I was a fan of them back when they were weird and incomprehensible and possibly illegal if anyone in Hollywood had given two shits. See, back in the mid-70s, an animation studio called Rankin/Bass, who you might remember from their parade of Christmas-themed stop motion films, decided that they were gonna adapt The Hobbit. And it's not bad, but in its attempt to be an NBC television special that 1) Isn't too expensive, and 2) Won't make children doze off, it is a little short. But its soundtrack is a banger:

It was reasonably successful, and so Rankin/Bass probably figured that a sequel would be worthwhile. However, a completely different company was already on that. United Artists, famed for their ability to spend money very wisely, had hired Ralph Bakshi (director of Fritz the Cat and Wizards) to helm a version of The Lord of the Rings. You can tell from interviews that Bakshi really adored the material, but a combination of budget issues and Bakshi's evolving fascination with different kinds of animation would lead this film to being an oddity at best. I will say that it is downright beautiful at times, though.

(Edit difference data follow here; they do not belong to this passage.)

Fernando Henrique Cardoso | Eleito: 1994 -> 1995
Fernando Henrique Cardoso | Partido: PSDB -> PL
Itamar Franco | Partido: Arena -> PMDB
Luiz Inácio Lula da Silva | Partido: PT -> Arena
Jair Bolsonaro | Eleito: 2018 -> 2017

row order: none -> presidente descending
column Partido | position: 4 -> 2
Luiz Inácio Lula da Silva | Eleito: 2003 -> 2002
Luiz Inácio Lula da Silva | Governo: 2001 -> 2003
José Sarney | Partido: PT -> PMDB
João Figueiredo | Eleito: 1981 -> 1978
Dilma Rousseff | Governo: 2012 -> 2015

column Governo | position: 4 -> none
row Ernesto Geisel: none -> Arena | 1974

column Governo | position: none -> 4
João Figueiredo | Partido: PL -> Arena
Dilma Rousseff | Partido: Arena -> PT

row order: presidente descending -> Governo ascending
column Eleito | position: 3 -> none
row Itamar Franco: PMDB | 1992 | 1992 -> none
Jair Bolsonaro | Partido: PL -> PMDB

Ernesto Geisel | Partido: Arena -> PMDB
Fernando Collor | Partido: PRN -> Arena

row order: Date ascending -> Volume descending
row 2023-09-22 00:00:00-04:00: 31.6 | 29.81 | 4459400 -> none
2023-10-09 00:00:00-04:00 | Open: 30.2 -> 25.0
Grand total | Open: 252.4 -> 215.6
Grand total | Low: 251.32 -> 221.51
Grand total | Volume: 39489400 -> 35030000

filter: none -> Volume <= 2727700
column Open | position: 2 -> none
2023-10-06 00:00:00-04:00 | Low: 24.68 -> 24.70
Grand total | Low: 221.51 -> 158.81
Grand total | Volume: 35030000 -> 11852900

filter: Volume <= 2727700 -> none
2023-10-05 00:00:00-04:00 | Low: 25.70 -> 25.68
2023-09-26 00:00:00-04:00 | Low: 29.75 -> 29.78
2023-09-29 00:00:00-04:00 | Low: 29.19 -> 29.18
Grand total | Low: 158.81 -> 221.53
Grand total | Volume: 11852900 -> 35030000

However, his decision to separate the film into two parts didn't fly with United Artists, who figured that no one would want to see a movie with "Part 1" in the title. So they called the whole thing The Lord of the Rings, slapped a quick bit of ending narration on the climax to assure people that Aragorn didn't get, like, eaten or slaughtered by Orcs, and washed their hands of the thing. 

This couldn't have been better for Rankin/Bass though, who immediately leapt into developing a cartoon based on The Return of the King (Bakshi's film ends a little after the Battle of Helm's Deep,) because if you squint hard enough, it's like these two completely separate series made by two completely separate companies are sequels! I'm sure that someone could've attempted a lawsuit here, but United Artists was too busy getting bankrupted by their four hour thoughtful cowboy movie to wonder if another company was dipping their toes in the Tolkien pond.

And so that's how, when I was a kid who had parents that bought VHS tapes on a seemingly random basis, I got to own the entire Lord of the Rings movie trilogy years before Peter Jackson's adaptations came out. And I treasured them. The LOTR novels seemed like insurmountable quests of literature while sitting on my Dad's bookshelf, but versions that omitted a bunch of the talk-ey parts and a bunch of the other parts, too? I could sit through that one a lazy Sunday afternoon. 

Hear that Gandalf narration? That's John Huston, director of The Maltese FalconThe Treasure of Sierra Madre, and The African Queen. He's on the Mt. Rushmore of Turner Classic Movies. 

And honestly, after watching The Hobbit get transformed into three different films, each one longer than an actual Hobbit movie should be in total, I'll take all the 80-minute versions of Middle Earth that I can get.